Exercise goal:
All of the data must be written out verbatim, with pictures excluded.

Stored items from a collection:
━━━━━━
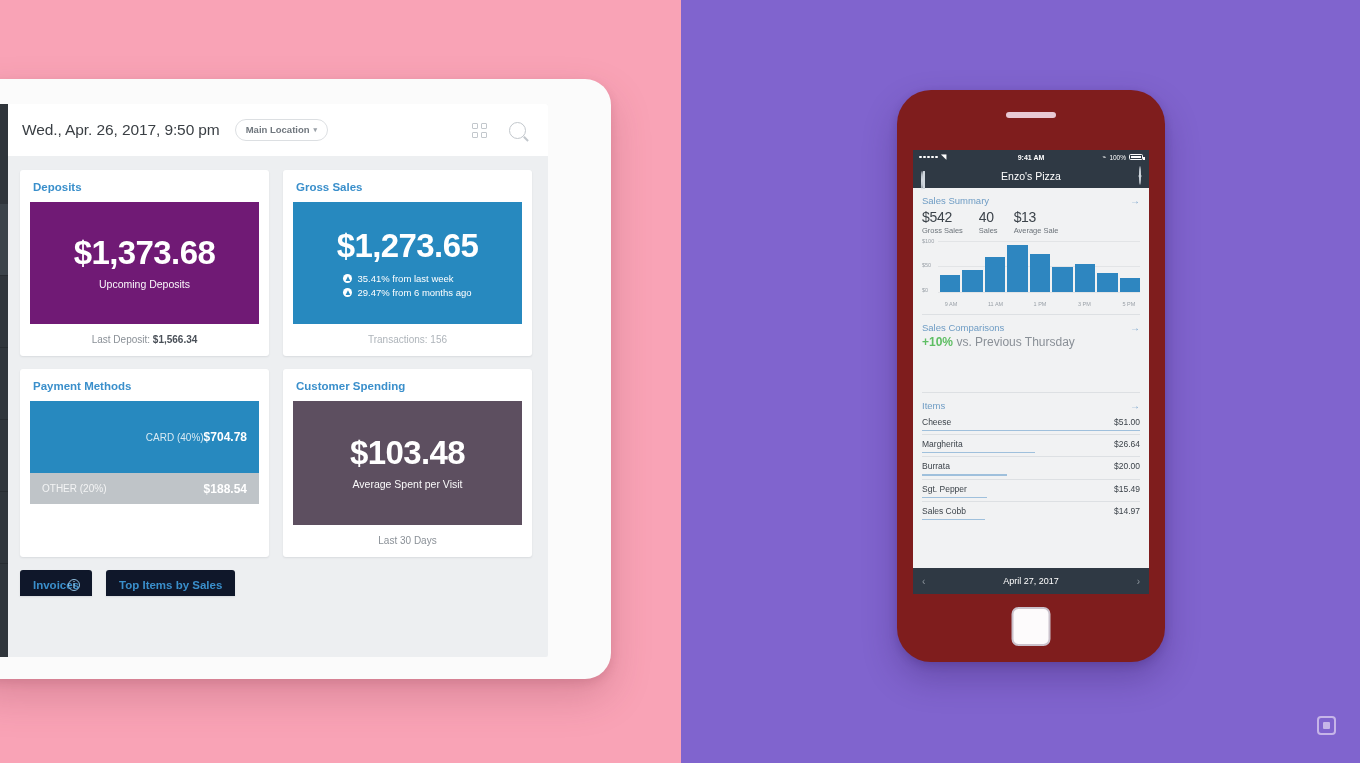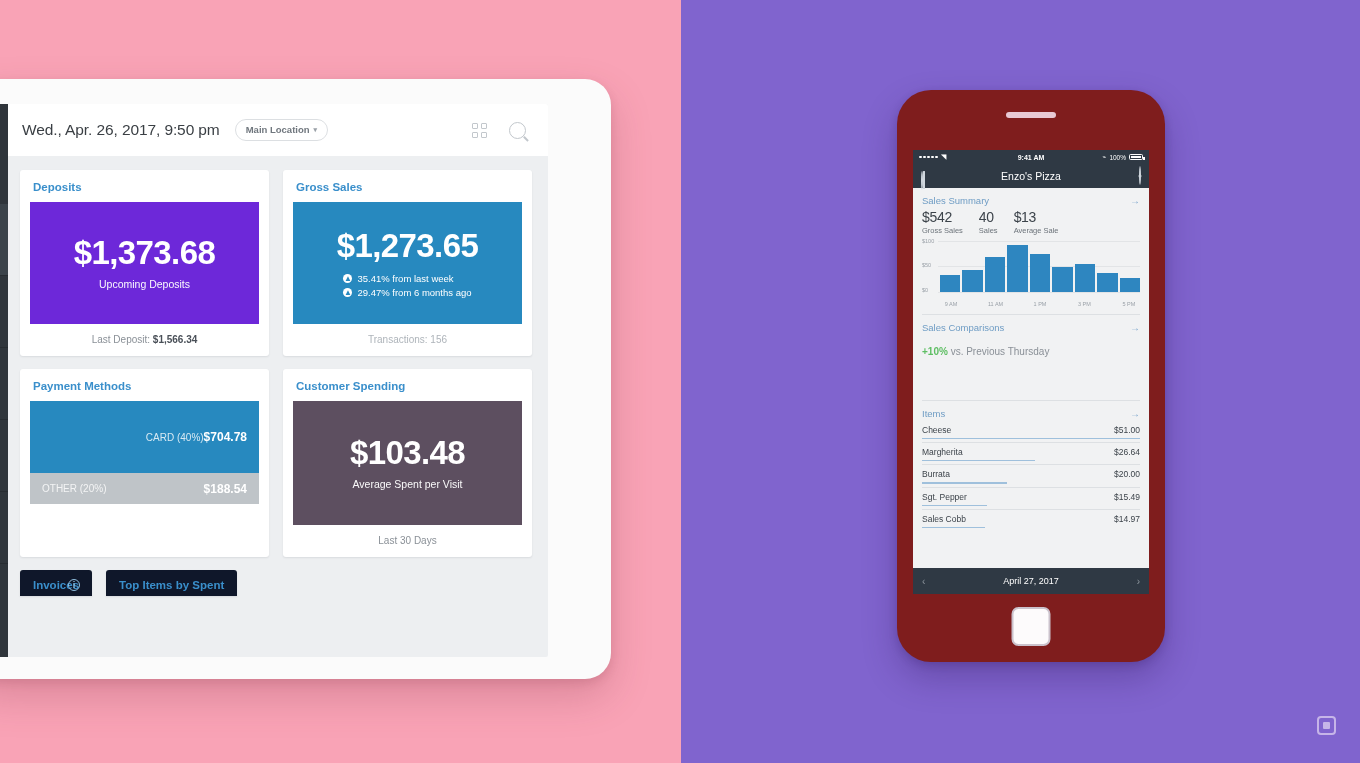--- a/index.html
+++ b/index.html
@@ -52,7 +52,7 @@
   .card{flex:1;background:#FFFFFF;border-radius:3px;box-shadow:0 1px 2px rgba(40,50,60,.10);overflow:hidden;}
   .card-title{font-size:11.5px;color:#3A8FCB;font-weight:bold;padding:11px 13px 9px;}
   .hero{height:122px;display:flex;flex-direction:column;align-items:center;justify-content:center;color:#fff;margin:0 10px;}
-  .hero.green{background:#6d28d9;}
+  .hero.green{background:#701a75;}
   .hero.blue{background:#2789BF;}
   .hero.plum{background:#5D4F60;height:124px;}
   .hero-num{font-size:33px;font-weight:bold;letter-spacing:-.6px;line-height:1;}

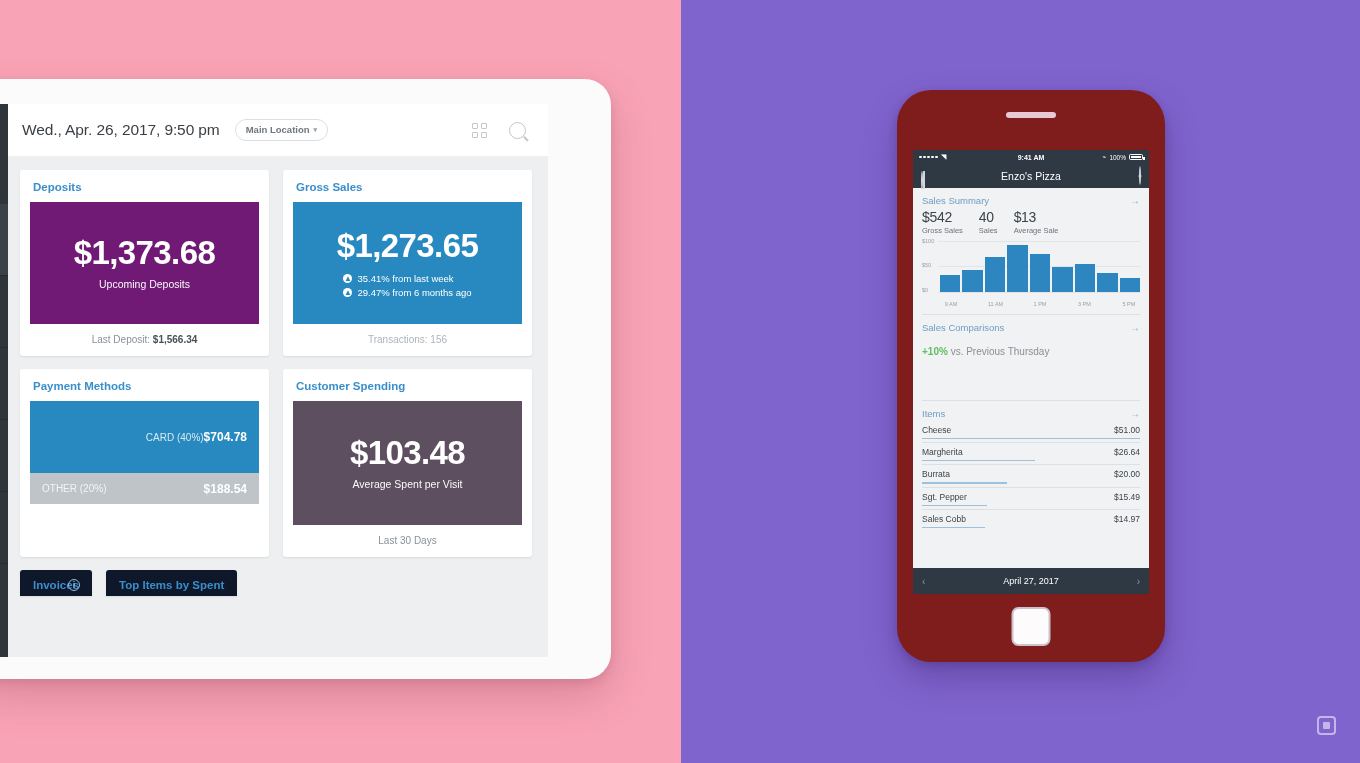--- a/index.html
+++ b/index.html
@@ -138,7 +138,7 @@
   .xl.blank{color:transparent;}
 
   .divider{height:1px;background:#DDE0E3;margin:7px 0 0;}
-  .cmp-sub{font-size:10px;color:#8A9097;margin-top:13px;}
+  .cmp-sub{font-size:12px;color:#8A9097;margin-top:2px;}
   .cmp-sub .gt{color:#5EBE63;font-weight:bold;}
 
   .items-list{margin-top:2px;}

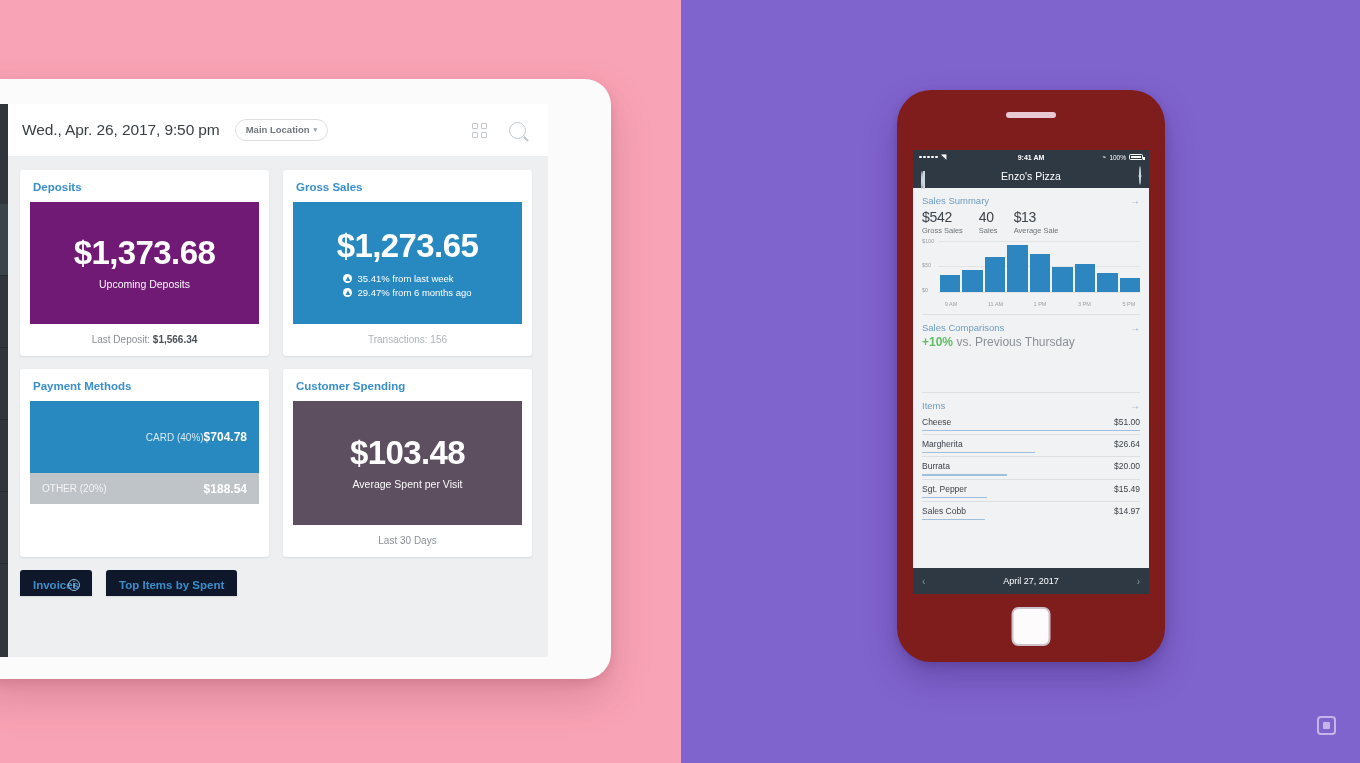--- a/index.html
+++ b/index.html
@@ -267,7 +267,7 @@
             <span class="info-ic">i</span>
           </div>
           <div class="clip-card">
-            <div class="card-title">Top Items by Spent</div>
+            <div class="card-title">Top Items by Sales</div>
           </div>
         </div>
━━━━━━
Solution:
--- a/index.html
+++ b/index.html
@@ -52,7 +52,7 @@
   .card{flex:1;background:#FFFFFF;border-radius:3px;box-shadow:0 1px 2px rgba(40,50,60,.10);overflow:hidden;}
   .card-title{font-size:11.5px;color:#3A8FCB;font-weight:bold;padding:11px 13px 9px;}
   .hero{height:122px;display:flex;flex-direction:column;align-items:center;justify-content:center;color:#fff;margin:0 10px;}
-  .hero.green{background:#6d28d9;}
+  .hero.green{background:#701a75;}
   .hero.blue{background:#2789BF;}
   .hero.plum{background:#5D4F60;height:124px;}
   .hero-num{font-size:33px;font-weight:bold;letter-spacing:-.6px;line-height:1;}

--- a/index.html
+++ b/index.html
@@ -138,7 +138,7 @@
   .xl.blank{color:transparent;}
 
   .divider{height:1px;background:#DDE0E3;margin:7px 0 0;}
-  .cmp-sub{font-size:10px;color:#8A9097;margin-top:13px;}
+  .cmp-sub{font-size:12px;color:#8A9097;margin-top:2px;}
   .cmp-sub .gt{color:#5EBE63;font-weight:bold;}
 
   .items-list{margin-top:2px;}

--- a/index.html
+++ b/index.html
@@ -267,7 +267,7 @@
             <span class="info-ic">i</span>
           </div>
           <div class="clip-card">
-            <div class="card-title">Top Items by Spent</div>
+            <div class="card-title">Top Items by Sales</div>
           </div>
         </div>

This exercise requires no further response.